### Overview

In my last post, I started working through some examples given by Hastie et al in Elements of Statistical learning. I looked at using a linear model for classification across a randomly generated training set. In this post I’ll use nearest neighbour methods to create a non-linear decision boundary over the same data.

## Nearest neighbour algorithm

There are much more learned folk than I who give good explanations of the maths behind nearest neighbours, so I won’t spend too long on the theory. Hastie et al define the nearest neighbour approach as:

\[\hat{Y}(x)=\frac{1}{k}\sum_{x_i\in N_k(x)}y_i\]The $k$ refers to the number of groups that we are interested in, and is user defined. Our prediction $\hat{Y}$ (which is derived from $x$) is equal to the mean of $N_k$, where $N_k$ consists of the $k$ nearest training examples closest to $x$.

How do we define this closeness?
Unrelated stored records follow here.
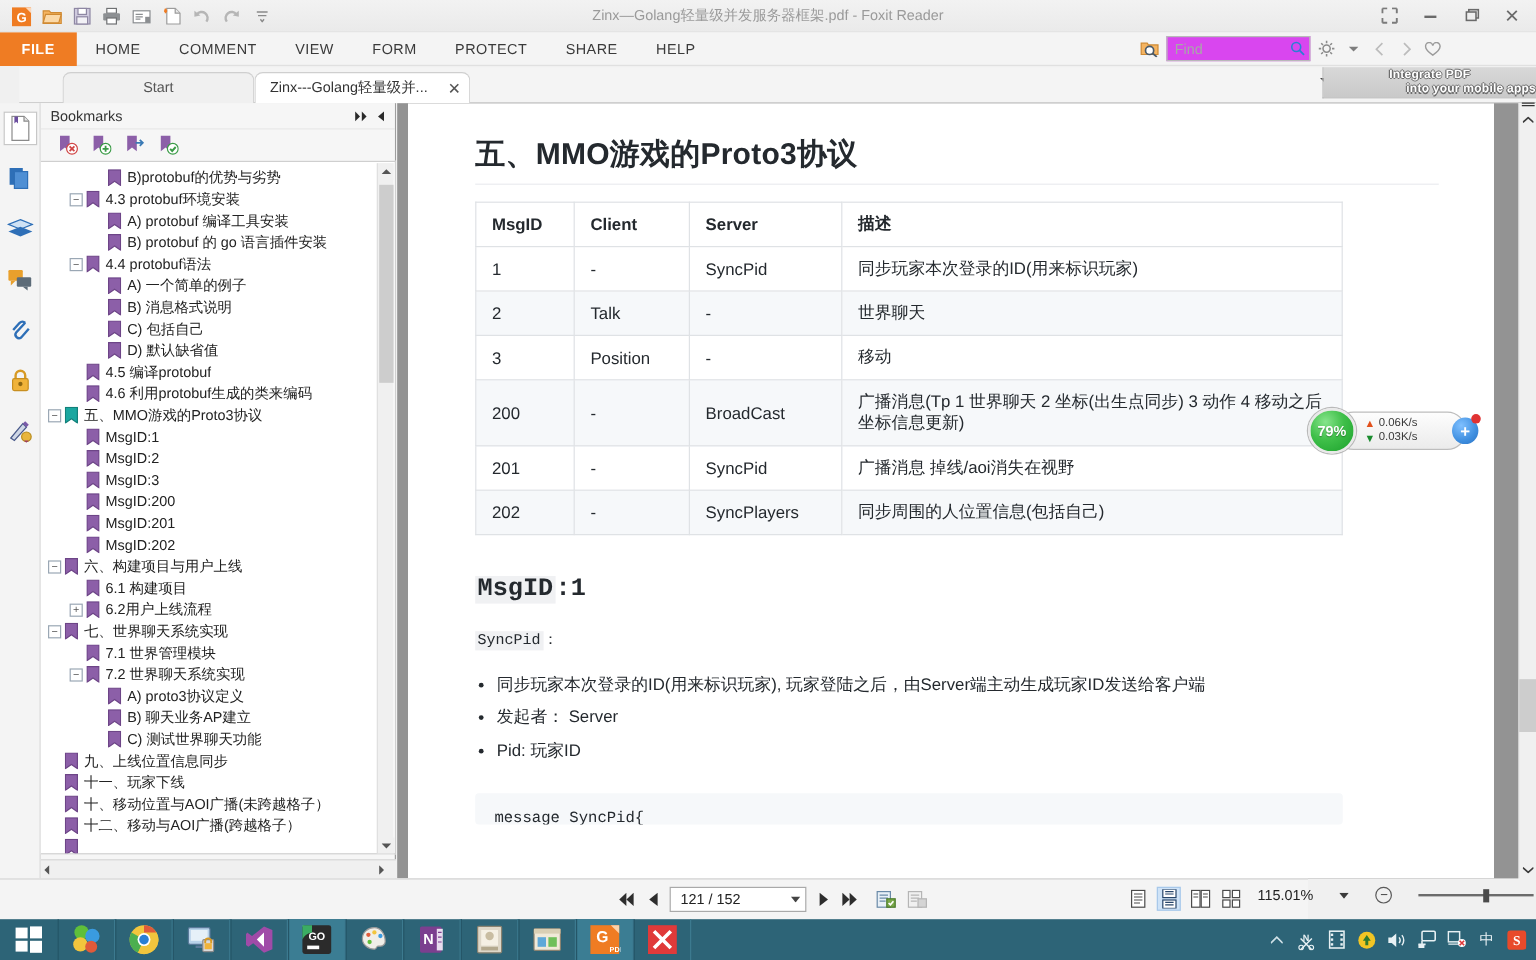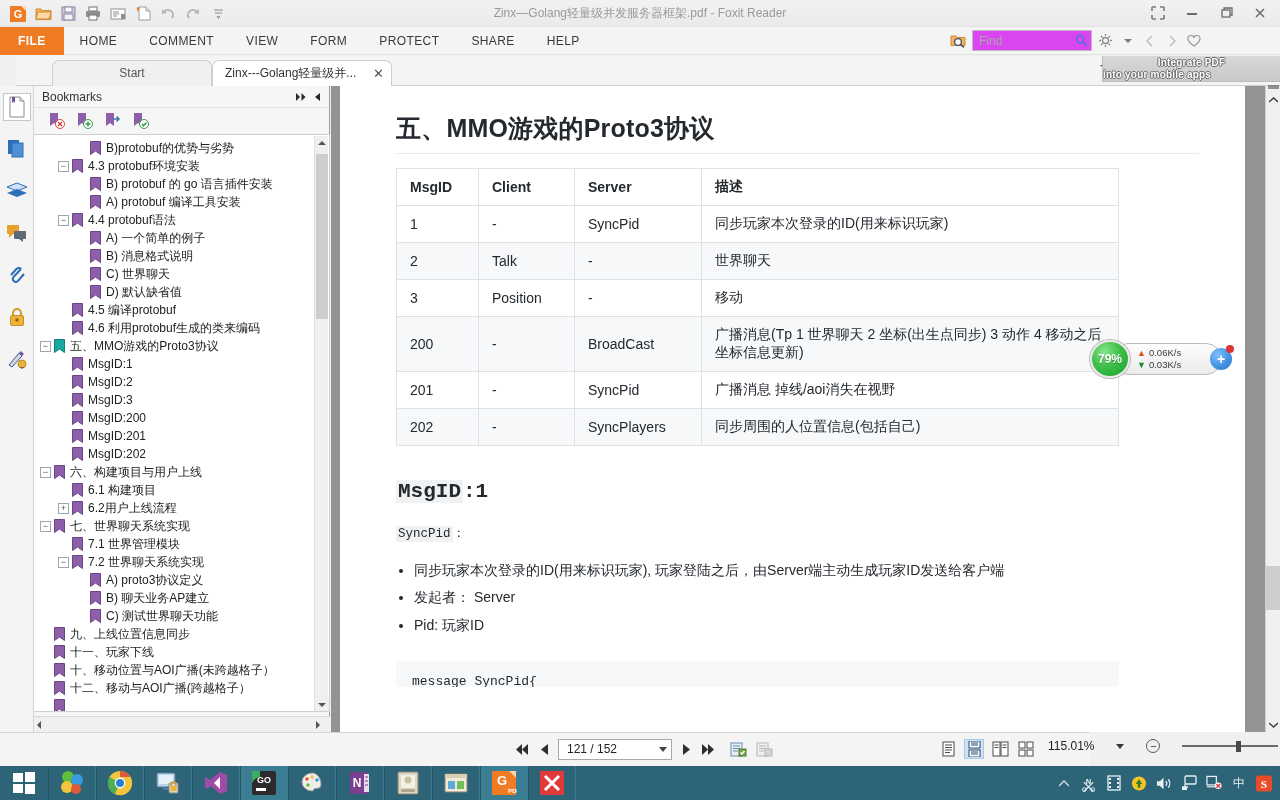"into your mobile apps" #banner .l2 { text-align: left -> right }
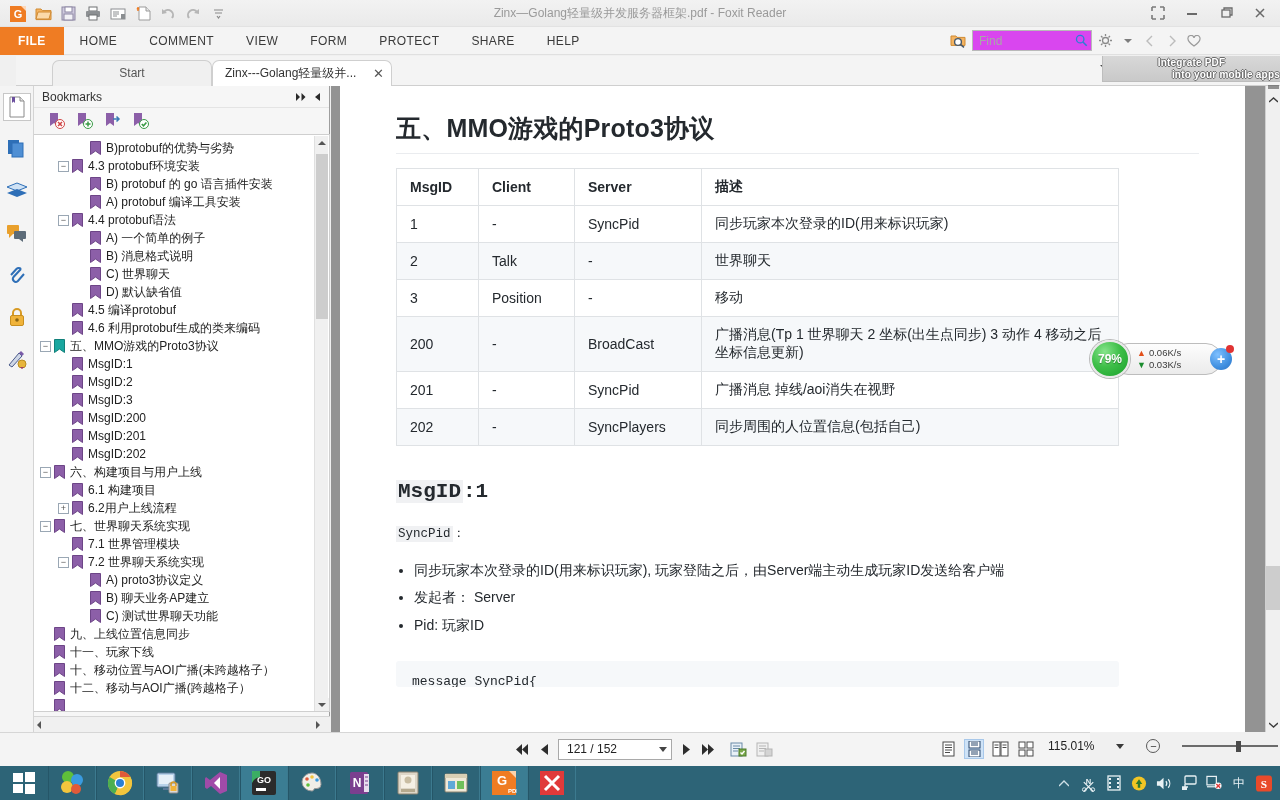"B) protobuf 的 go 语言插件安装" div.bmrow { order: before "A) protobuf 编译工具安装" -> after "A) protobuf 编译工具安装" }
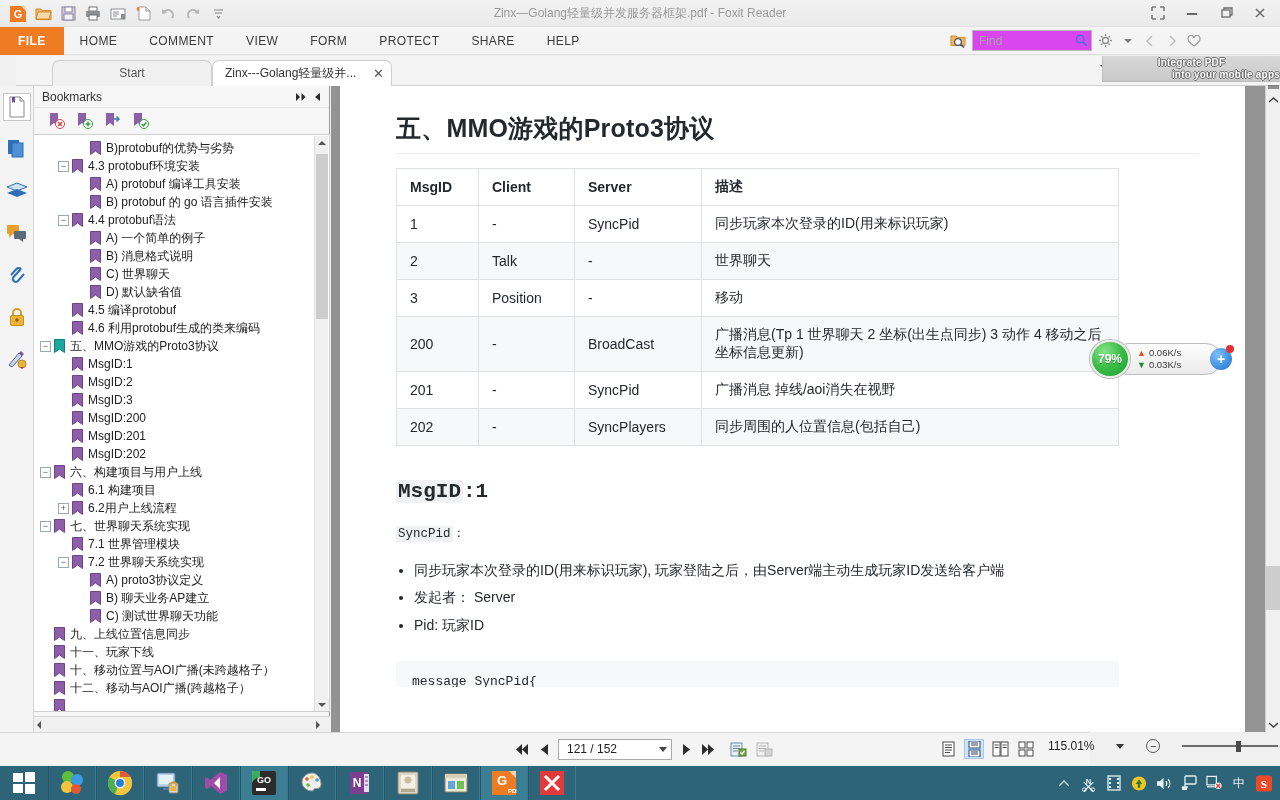"C) 世界聊天" span.bmlabel { text: 世界聊天 -> 包括自己 }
Hastie et al simply use Euclidean distance:

\[N_k(x) = \sqrt{\sum_{i=1}^n(x_i - x)^2\\}\]So, simply put, all we need to do is look at the neighbours of a particular training example, and take an average of them, to create our prediction of the score of a given point.

## R Walkthrough

As ever, the code to produce this post is available on github, here.

Using the data I generated in my previous post I’ll walk through the process of producing a nearest neighbour prediction.

Just to recap: this is a dataset with 300 training examples, two features ($x_1$ and $x_2$), and a binary coded response variable ($X\in\mathbb{R}^{300 \times 2}$, $y\in{0,1}$):

### Calculating Euclidean distance

The first thing I need to do is calculate the Euclidean distance from every training example to every other training example - i.e. create a distance matrix. Fortunately R does this very simply with the `dist()`

command.
This returns a $m \times m$ dimensional matrix

I’m interested in the 15 nearest neighbour average, like Hastie et al., so I just need need to extract the 15 shortest distances from each of these columns.
It helps at this point to break the matrix into a list using `split()`

, with a vector element where each column was.
This will allow me to use `purrr::map()`

which has an easier syntax than other loop handlers like `apply()`

and its cousins.

Now I need a small helper function to return the closest $k$ points, so that I can take an average.
For this I use `order()`

This should return a vector element in the list containing the index of $D$ which corresponds to the $k$ closest training examples.

So far so good, the function returns us 15 indices with which we can subset $y$ to get our 15 nearest neighbour majority vote. The values of $y$ are then averaged…

…and converted into a binary classification, such that $G\in{0,1}$: where $\hat{Y}>0.5$, $G=1$, otherwise $G=0$.

### Intuition

Before looking at the predictions, now is a good point for a quick recap on what the model is actually doing.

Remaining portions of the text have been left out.